Assigned task: Transcribe the stretch of entries below from the line with "CHROMO CL29322 BELLE" through the line with "total: 356.17 -> 1007.89", exactly and with both ends included; leave out all other lines.
┄┄┄┄┄┄┄┄┄┄┄┄┄┄┄┄┄┄┄┄
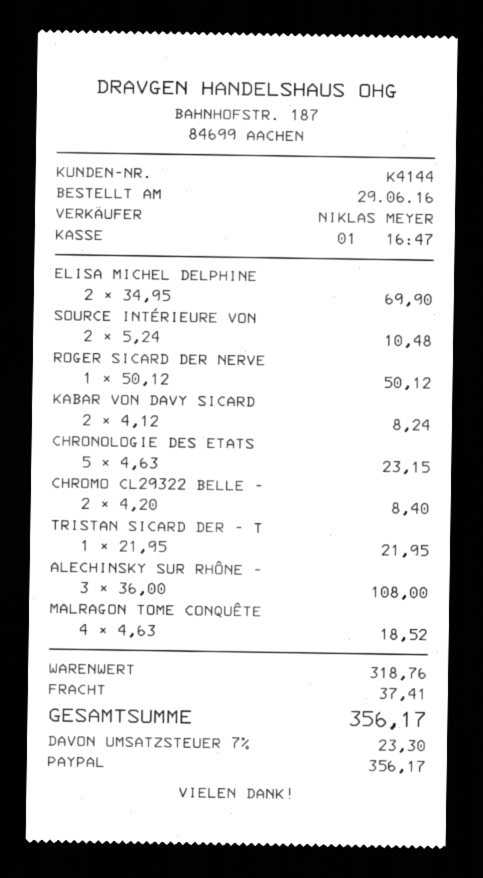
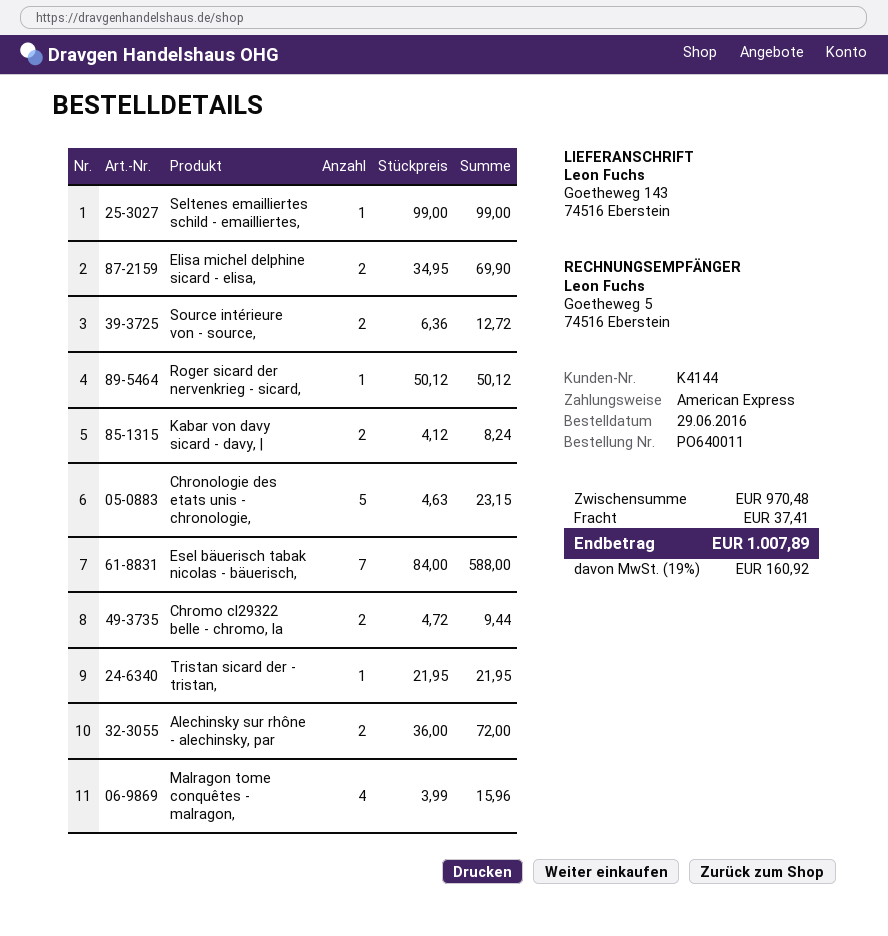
payment method: PayPal -> American Express
SOURCE INTÉRIEURE VON: 2 x 5.24 = 10.48 -> 2 x 6.36 = 12.72
CHROMO CL29322 BELLE -: 2 x 4.20 = 8.40 -> 2 x 4.72 = 9.44
ALECHINSKY SUR RHÔNE -: 3 x 36.00 = 108.00 -> 2 x 36.00 = 72.00
MALRAGON TOME CONQUÊTE: 4 x 4.63 = 18.52 -> 4 x 3.99 = 15.96
Seltenes emailliertes schild - emailliertes,: none -> 1 x 99.00 = 99.00
Esel bäuerisch tabak nicolas - bäuerisch,: none -> 7 x 84.00 = 588.00
subtotal: 318.76 -> 970.48
tax: 7% = 23.30 -> 19% = 160.92
total: 356.17 -> 1007.89

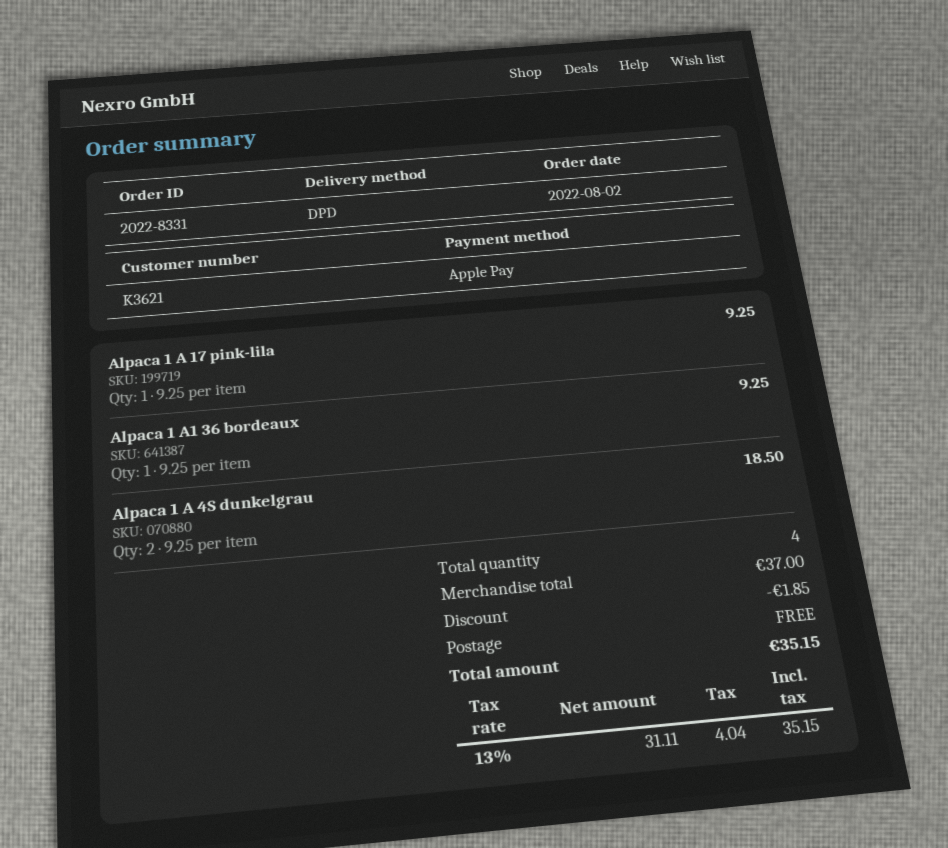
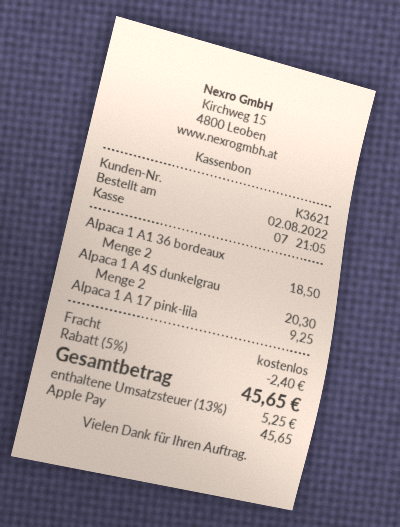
Alpaca 1 A1 36 bordeaux: 1 for 9.25 -> 2 for 18.50
Alpaca 1 A 4S dunkelgrau: 2 for 18.50 -> 2 for 20.30
discount: 1.85 -> 2.40
tax: 13% = 4.04 -> 13% = 5.25
total: 35.15 -> 45.65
┄┄┄┄┄┄┄┄┄┄┄┄┄┄┄┄┄┄┄┄
Response to the task:
CHROMO CL29322 BELLE -: 2 x 4.20 = 8.40 -> 2 x 4.72 = 9.44
ALECHINSKY SUR RHÔNE -: 3 x 36.00 = 108.00 -> 2 x 36.00 = 72.00
MALRAGON TOME CONQUÊTE: 4 x 4.63 = 18.52 -> 4 x 3.99 = 15.96
Seltenes emailliertes schild - emailliertes,: none -> 1 x 99.00 = 99.00
Esel bäuerisch tabak nicolas - bäuerisch,: none -> 7 x 84.00 = 588.00
subtotal: 318.76 -> 970.48
tax: 7% = 23.30 -> 19% = 160.92
total: 356.17 -> 1007.89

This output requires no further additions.